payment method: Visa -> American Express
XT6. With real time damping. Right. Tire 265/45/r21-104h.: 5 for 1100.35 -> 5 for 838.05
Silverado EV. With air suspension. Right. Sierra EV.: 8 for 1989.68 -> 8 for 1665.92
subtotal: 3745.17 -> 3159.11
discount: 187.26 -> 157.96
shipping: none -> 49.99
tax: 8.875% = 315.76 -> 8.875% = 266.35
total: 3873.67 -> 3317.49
---
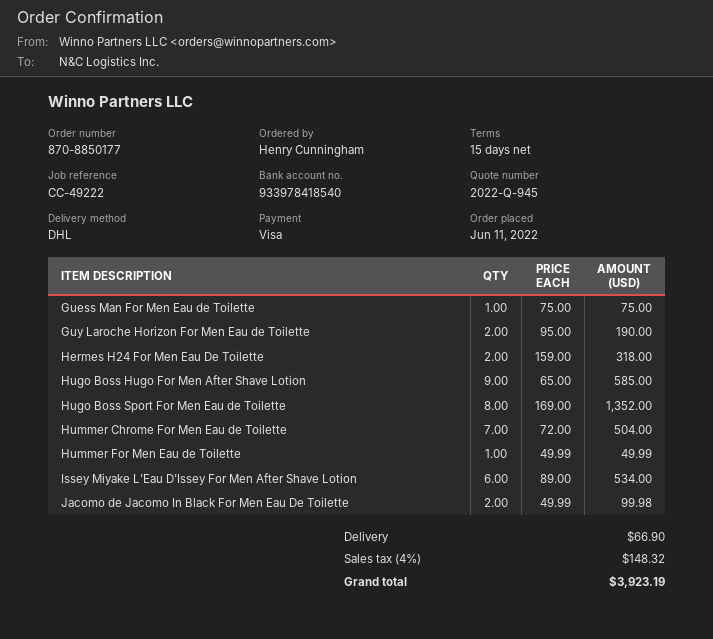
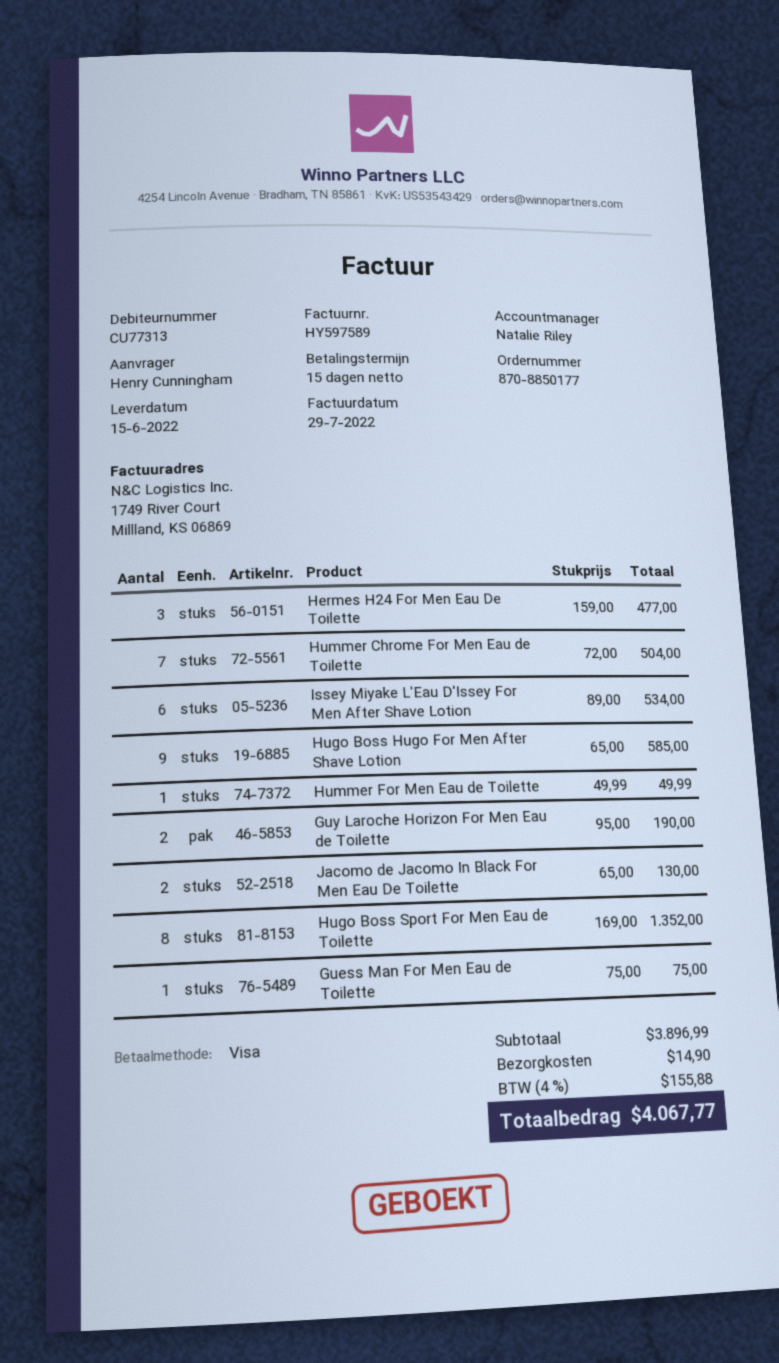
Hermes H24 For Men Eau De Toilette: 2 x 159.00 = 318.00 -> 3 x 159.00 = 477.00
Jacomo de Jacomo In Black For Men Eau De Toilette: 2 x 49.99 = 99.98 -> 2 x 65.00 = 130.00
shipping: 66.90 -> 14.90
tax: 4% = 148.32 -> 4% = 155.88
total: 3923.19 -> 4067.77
* * *
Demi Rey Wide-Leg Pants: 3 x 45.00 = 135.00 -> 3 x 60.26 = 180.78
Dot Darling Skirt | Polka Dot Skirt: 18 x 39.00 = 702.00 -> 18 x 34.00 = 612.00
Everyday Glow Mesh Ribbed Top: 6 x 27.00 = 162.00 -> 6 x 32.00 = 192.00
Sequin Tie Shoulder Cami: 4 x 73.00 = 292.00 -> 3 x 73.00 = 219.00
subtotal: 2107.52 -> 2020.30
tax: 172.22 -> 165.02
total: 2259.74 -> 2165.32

▶ **WORK ITEM**:
Across the entries above, tally every line that includes the string "Right", then state only the count.

▶ **SOLVED PROBLEM**:
2